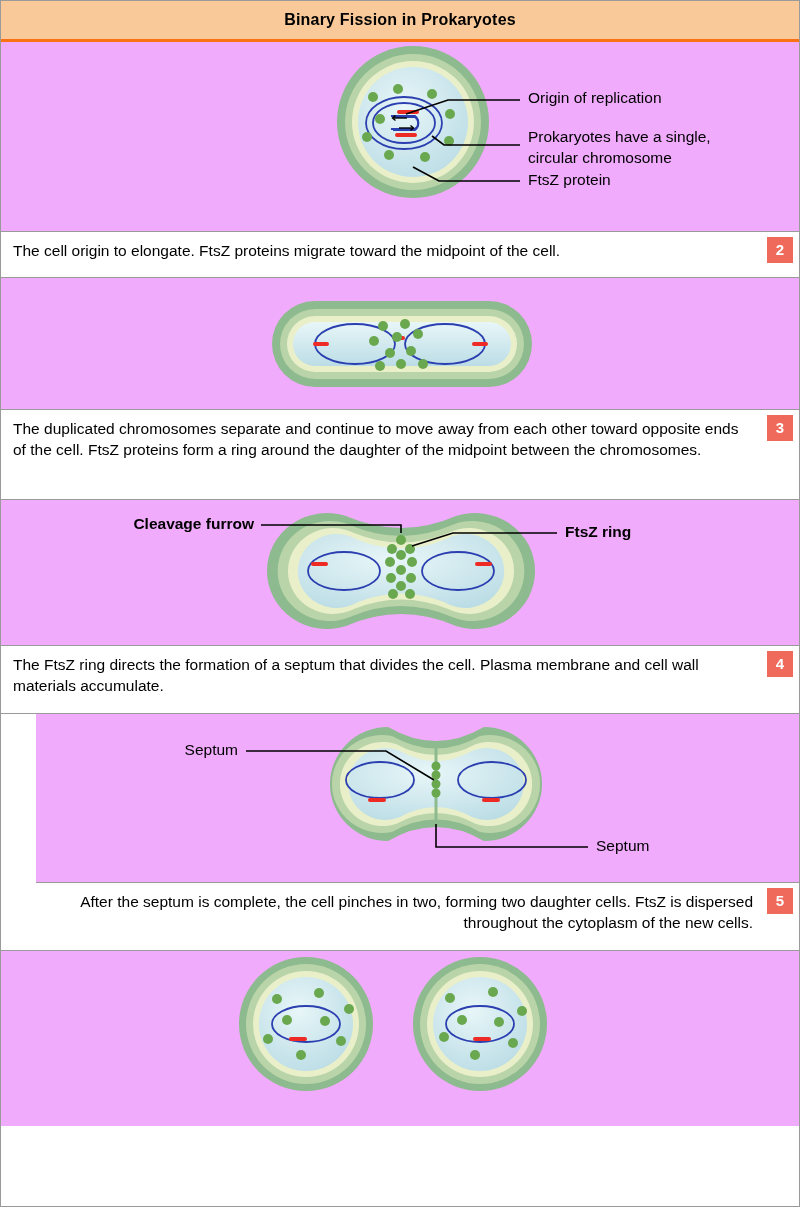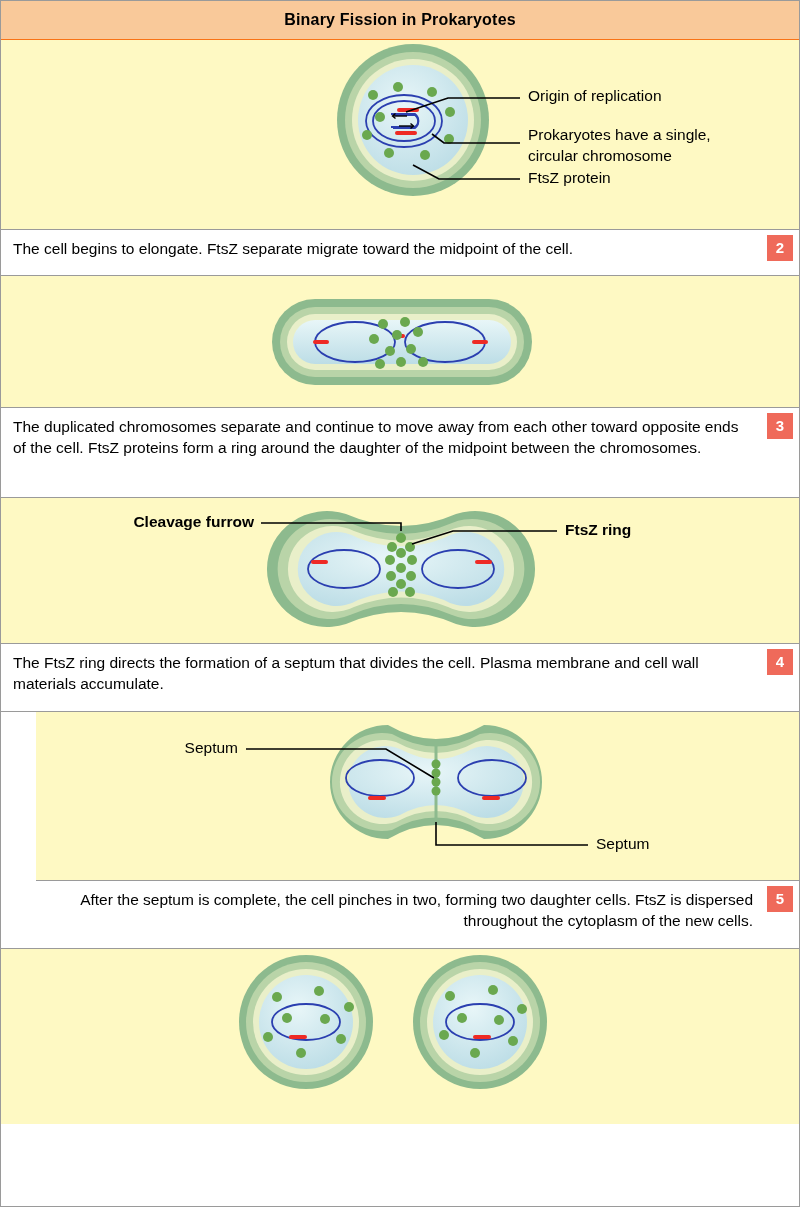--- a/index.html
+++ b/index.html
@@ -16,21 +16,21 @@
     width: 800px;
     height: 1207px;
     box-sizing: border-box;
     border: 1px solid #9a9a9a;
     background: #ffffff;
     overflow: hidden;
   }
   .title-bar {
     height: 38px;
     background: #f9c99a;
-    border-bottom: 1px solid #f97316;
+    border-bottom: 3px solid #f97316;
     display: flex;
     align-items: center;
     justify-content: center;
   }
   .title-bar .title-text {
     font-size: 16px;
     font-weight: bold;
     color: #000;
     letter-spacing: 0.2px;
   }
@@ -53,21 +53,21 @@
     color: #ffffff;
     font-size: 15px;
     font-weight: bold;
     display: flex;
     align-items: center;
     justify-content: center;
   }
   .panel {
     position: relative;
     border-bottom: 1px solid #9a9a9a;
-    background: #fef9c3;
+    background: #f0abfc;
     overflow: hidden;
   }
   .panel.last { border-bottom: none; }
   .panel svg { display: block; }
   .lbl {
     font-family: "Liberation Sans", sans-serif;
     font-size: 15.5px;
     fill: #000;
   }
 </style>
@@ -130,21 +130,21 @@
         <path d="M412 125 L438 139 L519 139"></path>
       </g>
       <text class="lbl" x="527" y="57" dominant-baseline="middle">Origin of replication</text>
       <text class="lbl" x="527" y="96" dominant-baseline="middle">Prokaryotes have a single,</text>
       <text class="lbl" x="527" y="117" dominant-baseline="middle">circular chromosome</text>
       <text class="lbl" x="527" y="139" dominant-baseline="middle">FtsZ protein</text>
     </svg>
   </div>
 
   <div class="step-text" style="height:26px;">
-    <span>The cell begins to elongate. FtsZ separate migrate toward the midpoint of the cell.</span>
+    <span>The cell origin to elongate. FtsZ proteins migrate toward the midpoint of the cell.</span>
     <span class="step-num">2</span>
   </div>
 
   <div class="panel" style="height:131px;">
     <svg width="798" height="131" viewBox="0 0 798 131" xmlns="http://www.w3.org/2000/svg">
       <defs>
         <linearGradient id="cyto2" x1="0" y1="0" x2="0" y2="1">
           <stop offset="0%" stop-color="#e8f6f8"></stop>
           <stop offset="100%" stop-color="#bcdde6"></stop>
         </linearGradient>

***

▶ _TASK BRIEF_
All of the records must come back exactly as they stand, minus every picture.

▶ _YOUR RESPONSE_
--- a/index.html
+++ b/index.html
@@ -16,21 +16,21 @@
     width: 800px;
     height: 1207px;
     box-sizing: border-box;
     border: 1px solid #9a9a9a;
     background: #ffffff;
     overflow: hidden;
   }
   .title-bar {
     height: 38px;
     background: #f9c99a;
-    border-bottom: 1px solid #f97316;
+    border-bottom: 3px solid #f97316;
     display: flex;
     align-items: center;
     justify-content: center;
   }
   .title-bar .title-text {
     font-size: 16px;
     font-weight: bold;
     color: #000;
     letter-spacing: 0.2px;
   }
@@ -53,21 +53,21 @@
     color: #ffffff;
     font-size: 15px;
     font-weight: bold;
     display: flex;
     align-items: center;
     justify-content: center;
   }
   .panel {
     position: relative;
     border-bottom: 1px solid #9a9a9a;
-    background: #fef9c3;
+    background: #f0abfc;
     overflow: hidden;
   }
   .panel.last { border-bottom: none; }
   .panel svg { display: block; }
   .lbl {
     font-family: "Liberation Sans", sans-serif;
     font-size: 15.5px;
     fill: #000;
   }
 </style>
@@ -130,21 +130,21 @@
         <path d="M412 125 L438 139 L519 139"></path>
       </g>
       <text class="lbl" x="527" y="57" dominant-baseline="middle">Origin of replication</text>
       <text class="lbl" x="527" y="96" dominant-baseline="middle">Prokaryotes have a single,</text>
       <text class="lbl" x="527" y="117" dominant-baseline="middle">circular chromosome</text>
       <text class="lbl" x="527" y="139" dominant-baseline="middle">FtsZ protein</text>
     </svg>
   </div>
 
   <div class="step-text" style="height:26px;">
-    <span>The cell begins to elongate. FtsZ separate migrate toward the midpoint of the cell.</span>
+    <span>The cell origin to elongate. FtsZ proteins migrate toward the midpoint of the cell.</span>
     <span class="step-num">2</span>
   </div>
 
   <div class="panel" style="height:131px;">
     <svg width="798" height="131" viewBox="0 0 798 131" xmlns="http://www.w3.org/2000/svg">
       <defs>
         <linearGradient id="cyto2" x1="0" y1="0" x2="0" y2="1">
           <stop offset="0%" stop-color="#e8f6f8"></stop>
           <stop offset="100%" stop-color="#bcdde6"></stop>
         </linearGradient>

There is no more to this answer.